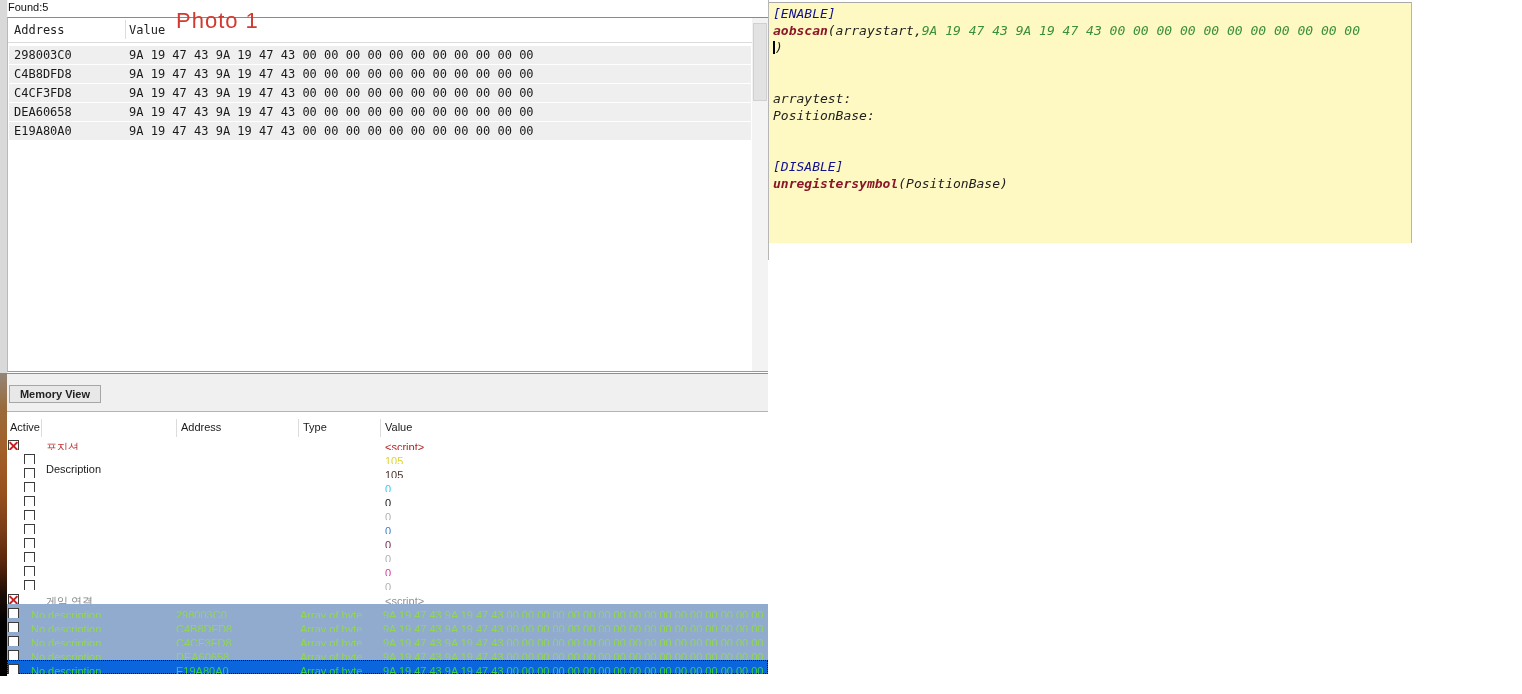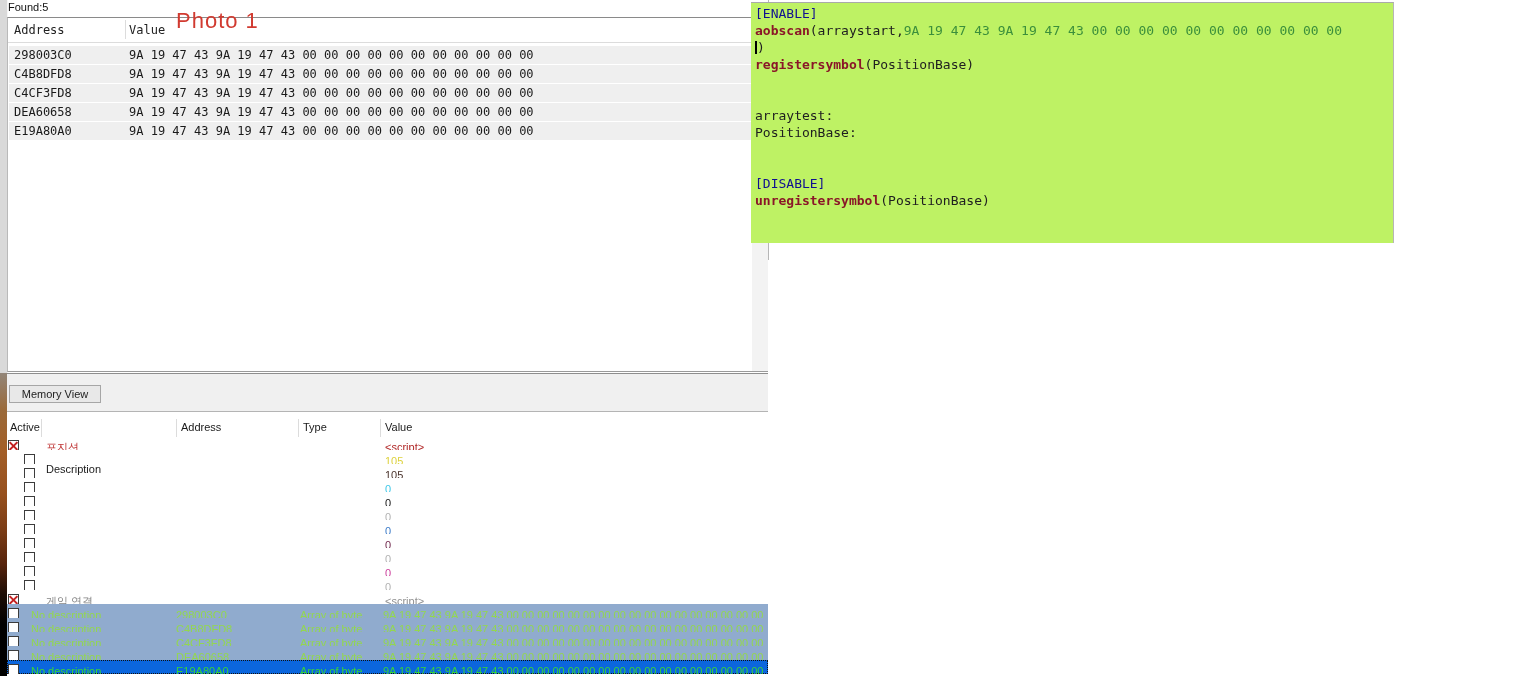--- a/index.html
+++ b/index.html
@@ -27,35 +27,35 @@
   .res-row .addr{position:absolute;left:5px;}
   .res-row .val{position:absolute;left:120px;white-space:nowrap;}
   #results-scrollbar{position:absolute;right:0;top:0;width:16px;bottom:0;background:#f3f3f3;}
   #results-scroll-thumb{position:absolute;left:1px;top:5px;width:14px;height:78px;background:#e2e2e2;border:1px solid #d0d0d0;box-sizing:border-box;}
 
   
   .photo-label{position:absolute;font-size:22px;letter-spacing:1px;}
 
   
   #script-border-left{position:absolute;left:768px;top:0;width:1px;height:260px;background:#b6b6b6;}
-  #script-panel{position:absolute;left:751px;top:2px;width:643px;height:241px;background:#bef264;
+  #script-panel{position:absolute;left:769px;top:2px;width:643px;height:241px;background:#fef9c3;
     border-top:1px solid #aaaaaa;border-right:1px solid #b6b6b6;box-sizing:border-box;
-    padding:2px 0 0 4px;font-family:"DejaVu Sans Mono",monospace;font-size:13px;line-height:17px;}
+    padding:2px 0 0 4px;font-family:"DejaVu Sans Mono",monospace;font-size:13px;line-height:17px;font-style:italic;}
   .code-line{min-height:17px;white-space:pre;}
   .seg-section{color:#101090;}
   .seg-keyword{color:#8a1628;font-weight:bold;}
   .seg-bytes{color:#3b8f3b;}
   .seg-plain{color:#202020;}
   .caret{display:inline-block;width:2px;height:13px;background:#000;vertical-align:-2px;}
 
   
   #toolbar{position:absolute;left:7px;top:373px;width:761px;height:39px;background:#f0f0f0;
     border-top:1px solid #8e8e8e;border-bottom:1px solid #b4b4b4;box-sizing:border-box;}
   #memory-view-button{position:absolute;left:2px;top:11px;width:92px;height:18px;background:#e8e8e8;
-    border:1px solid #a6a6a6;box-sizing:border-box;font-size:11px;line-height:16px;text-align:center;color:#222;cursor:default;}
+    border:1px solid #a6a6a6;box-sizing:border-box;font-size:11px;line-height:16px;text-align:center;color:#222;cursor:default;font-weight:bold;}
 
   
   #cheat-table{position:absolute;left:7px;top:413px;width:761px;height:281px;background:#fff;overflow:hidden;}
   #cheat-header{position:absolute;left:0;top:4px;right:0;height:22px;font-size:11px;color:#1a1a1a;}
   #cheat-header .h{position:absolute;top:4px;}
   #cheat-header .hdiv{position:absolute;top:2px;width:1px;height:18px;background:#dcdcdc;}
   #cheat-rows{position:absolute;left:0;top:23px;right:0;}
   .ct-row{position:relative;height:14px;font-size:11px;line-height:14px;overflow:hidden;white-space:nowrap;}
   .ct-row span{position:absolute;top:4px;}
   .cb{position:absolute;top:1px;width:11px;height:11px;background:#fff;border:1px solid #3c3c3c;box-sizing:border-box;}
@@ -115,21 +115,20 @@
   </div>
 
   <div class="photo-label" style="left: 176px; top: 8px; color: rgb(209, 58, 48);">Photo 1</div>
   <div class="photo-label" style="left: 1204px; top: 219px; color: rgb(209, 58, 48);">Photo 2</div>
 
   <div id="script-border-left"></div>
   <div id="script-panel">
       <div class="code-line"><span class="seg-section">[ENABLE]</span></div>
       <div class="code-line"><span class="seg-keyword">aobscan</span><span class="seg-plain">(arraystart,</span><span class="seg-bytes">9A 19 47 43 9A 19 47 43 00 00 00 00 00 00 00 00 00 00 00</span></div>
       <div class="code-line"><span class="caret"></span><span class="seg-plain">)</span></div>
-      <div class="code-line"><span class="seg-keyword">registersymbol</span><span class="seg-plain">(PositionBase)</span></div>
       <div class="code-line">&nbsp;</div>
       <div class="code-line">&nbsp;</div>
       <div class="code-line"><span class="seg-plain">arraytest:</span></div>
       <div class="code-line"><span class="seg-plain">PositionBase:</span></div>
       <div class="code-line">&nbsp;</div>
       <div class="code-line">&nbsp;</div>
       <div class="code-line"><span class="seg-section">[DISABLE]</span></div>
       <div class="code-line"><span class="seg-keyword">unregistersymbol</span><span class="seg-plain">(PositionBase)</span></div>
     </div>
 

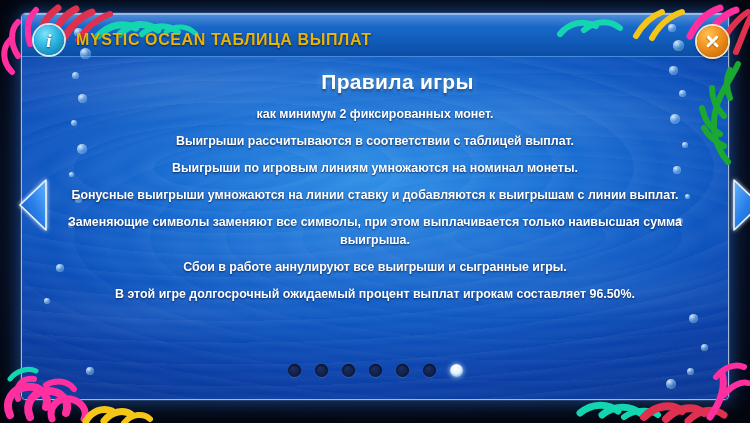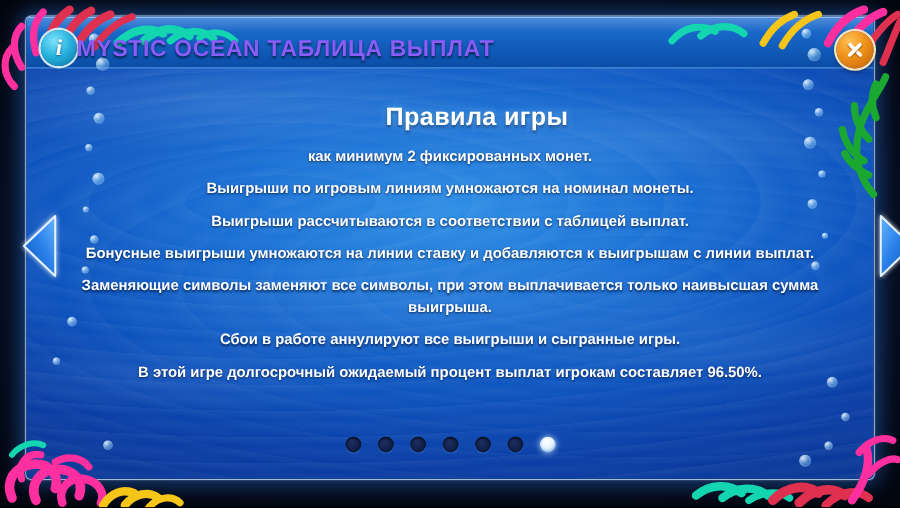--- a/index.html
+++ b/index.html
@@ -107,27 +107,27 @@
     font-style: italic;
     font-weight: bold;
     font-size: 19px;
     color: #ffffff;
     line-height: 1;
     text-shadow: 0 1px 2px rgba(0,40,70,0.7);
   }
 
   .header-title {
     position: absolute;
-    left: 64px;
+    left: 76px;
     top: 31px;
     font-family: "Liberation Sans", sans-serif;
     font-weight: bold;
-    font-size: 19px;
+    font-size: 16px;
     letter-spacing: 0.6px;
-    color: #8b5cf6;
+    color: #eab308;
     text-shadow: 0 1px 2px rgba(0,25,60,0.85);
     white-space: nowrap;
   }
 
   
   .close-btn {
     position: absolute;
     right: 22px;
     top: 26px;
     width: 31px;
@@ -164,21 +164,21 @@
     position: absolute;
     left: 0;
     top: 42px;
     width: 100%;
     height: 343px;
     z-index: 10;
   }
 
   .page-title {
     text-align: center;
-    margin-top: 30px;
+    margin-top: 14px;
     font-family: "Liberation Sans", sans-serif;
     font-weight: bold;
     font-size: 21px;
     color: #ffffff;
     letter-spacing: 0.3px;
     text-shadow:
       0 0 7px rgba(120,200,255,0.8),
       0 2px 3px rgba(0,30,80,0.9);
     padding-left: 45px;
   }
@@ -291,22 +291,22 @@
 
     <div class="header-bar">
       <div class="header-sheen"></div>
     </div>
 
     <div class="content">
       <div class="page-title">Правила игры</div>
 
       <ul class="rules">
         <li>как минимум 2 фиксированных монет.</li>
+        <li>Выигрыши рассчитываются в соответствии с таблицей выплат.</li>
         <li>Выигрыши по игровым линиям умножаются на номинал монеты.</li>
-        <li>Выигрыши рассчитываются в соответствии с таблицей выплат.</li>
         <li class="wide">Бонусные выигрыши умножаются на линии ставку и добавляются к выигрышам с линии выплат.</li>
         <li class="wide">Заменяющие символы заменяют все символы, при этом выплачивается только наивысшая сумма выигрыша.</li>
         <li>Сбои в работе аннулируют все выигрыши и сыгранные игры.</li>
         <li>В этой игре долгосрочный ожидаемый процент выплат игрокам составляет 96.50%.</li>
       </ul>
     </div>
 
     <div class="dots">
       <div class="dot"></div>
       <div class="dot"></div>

• **Task requirements**
A word-for-word repetition of the data above, without pictures, is the expected answer.

• **Output of the task**
--- a/index.html
+++ b/index.html
@@ -27,35 +27,35 @@
   .res-row .addr{position:absolute;left:5px;}
   .res-row .val{position:absolute;left:120px;white-space:nowrap;}
   #results-scrollbar{position:absolute;right:0;top:0;width:16px;bottom:0;background:#f3f3f3;}
   #results-scroll-thumb{position:absolute;left:1px;top:5px;width:14px;height:78px;background:#e2e2e2;border:1px solid #d0d0d0;box-sizing:border-box;}
 
   
   .photo-label{position:absolute;font-size:22px;letter-spacing:1px;}
 
   
   #script-border-left{position:absolute;left:768px;top:0;width:1px;height:260px;background:#b6b6b6;}
-  #script-panel{position:absolute;left:751px;top:2px;width:643px;height:241px;background:#bef264;
+  #script-panel{position:absolute;left:769px;top:2px;width:643px;height:241px;background:#fef9c3;
     border-top:1px solid #aaaaaa;border-right:1px solid #b6b6b6;box-sizing:border-box;
-    padding:2px 0 0 4px;font-family:"DejaVu Sans Mono",monospace;font-size:13px;line-height:17px;}
+    padding:2px 0 0 4px;font-family:"DejaVu Sans Mono",monospace;font-size:13px;line-height:17px;font-style:italic;}
   .code-line{min-height:17px;white-space:pre;}
   .seg-section{color:#101090;}
   .seg-keyword{color:#8a1628;font-weight:bold;}
   .seg-bytes{color:#3b8f3b;}
   .seg-plain{color:#202020;}
   .caret{display:inline-block;width:2px;height:13px;background:#000;vertical-align:-2px;}
 
   
   #toolbar{position:absolute;left:7px;top:373px;width:761px;height:39px;background:#f0f0f0;
     border-top:1px solid #8e8e8e;border-bottom:1px solid #b4b4b4;box-sizing:border-box;}
   #memory-view-button{position:absolute;left:2px;top:11px;width:92px;height:18px;background:#e8e8e8;
-    border:1px solid #a6a6a6;box-sizing:border-box;font-size:11px;line-height:16px;text-align:center;color:#222;cursor:default;}
+    border:1px solid #a6a6a6;box-sizing:border-box;font-size:11px;line-height:16px;text-align:center;color:#222;cursor:default;font-weight:bold;}
 
   
   #cheat-table{position:absolute;left:7px;top:413px;width:761px;height:281px;background:#fff;overflow:hidden;}
   #cheat-header{position:absolute;left:0;top:4px;right:0;height:22px;font-size:11px;color:#1a1a1a;}
   #cheat-header .h{position:absolute;top:4px;}
   #cheat-header .hdiv{position:absolute;top:2px;width:1px;height:18px;background:#dcdcdc;}
   #cheat-rows{position:absolute;left:0;top:23px;right:0;}
   .ct-row{position:relative;height:14px;font-size:11px;line-height:14px;overflow:hidden;white-space:nowrap;}
   .ct-row span{position:absolute;top:4px;}
   .cb{position:absolute;top:1px;width:11px;height:11px;background:#fff;border:1px solid #3c3c3c;box-sizing:border-box;}
@@ -115,21 +115,20 @@
   </div>
 
   <div class="photo-label" style="left: 176px; top: 8px; color: rgb(209, 58, 48);">Photo 1</div>
   <div class="photo-label" style="left: 1204px; top: 219px; color: rgb(209, 58, 48);">Photo 2</div>
 
   <div id="script-border-left"></div>
   <div id="script-panel">
       <div class="code-line"><span class="seg-section">[ENABLE]</span></div>
       <div class="code-line"><span class="seg-keyword">aobscan</span><span class="seg-plain">(arraystart,</span><span class="seg-bytes">9A 19 47 43 9A 19 47 43 00 00 00 00 00 00 00 00 00 00 00</span></div>
       <div class="code-line"><span class="caret"></span><span class="seg-plain">)</span></div>
-      <div class="code-line"><span class="seg-keyword">registersymbol</span><span class="seg-plain">(PositionBase)</span></div>
       <div class="code-line">&nbsp;</div>
       <div class="code-line">&nbsp;</div>
       <div class="code-line"><span class="seg-plain">arraytest:</span></div>
       <div class="code-line"><span class="seg-plain">PositionBase:</span></div>
       <div class="code-line">&nbsp;</div>
       <div class="code-line">&nbsp;</div>
       <div class="code-line"><span class="seg-section">[DISABLE]</span></div>
       <div class="code-line"><span class="seg-keyword">unregistersymbol</span><span class="seg-plain">(PositionBase)</span></div>
     </div>
 

--- a/index.html
+++ b/index.html
@@ -107,27 +107,27 @@
     font-style: italic;
     font-weight: bold;
     font-size: 19px;
     color: #ffffff;
     line-height: 1;
     text-shadow: 0 1px 2px rgba(0,40,70,0.7);
   }
 
   .header-title {
     position: absolute;
-    left: 64px;
+    left: 76px;
     top: 31px;
     font-family: "Liberation Sans", sans-serif;
     font-weight: bold;
-    font-size: 19px;
+    font-size: 16px;
     letter-spacing: 0.6px;
-    color: #8b5cf6;
+    color: #eab308;
     text-shadow: 0 1px 2px rgba(0,25,60,0.85);
     white-space: nowrap;
   }
 
   
   .close-btn {
     position: absolute;
     right: 22px;
     top: 26px;
     width: 31px;
@@ -164,21 +164,21 @@
     position: absolute;
     left: 0;
     top: 42px;
     width: 100%;
     height: 343px;
     z-index: 10;
   }
 
   .page-title {
     text-align: center;
-    margin-top: 30px;
+    margin-top: 14px;
     font-family: "Liberation Sans", sans-serif;
     font-weight: bold;
     font-size: 21px;
     color: #ffffff;
     letter-spacing: 0.3px;
     text-shadow:
       0 0 7px rgba(120,200,255,0.8),
       0 2px 3px rgba(0,30,80,0.9);
     padding-left: 45px;
   }
@@ -291,22 +291,22 @@
 
     <div class="header-bar">
       <div class="header-sheen"></div>
     </div>
 
     <div class="content">
       <div class="page-title">Правила игры</div>
 
       <ul class="rules">
         <li>как минимум 2 фиксированных монет.</li>
+        <li>Выигрыши рассчитываются в соответствии с таблицей выплат.</li>
         <li>Выигрыши по игровым линиям умножаются на номинал монеты.</li>
-        <li>Выигрыши рассчитываются в соответствии с таблицей выплат.</li>
         <li class="wide">Бонусные выигрыши умножаются на линии ставку и добавляются к выигрышам с линии выплат.</li>
         <li class="wide">Заменяющие символы заменяют все символы, при этом выплачивается только наивысшая сумма выигрыша.</li>
         <li>Сбои в работе аннулируют все выигрыши и сыгранные игры.</li>
         <li>В этой игре долгосрочный ожидаемый процент выплат игрокам составляет 96.50%.</li>
       </ul>
     </div>
 
     <div class="dots">
       <div class="dot"></div>
       <div class="dot"></div>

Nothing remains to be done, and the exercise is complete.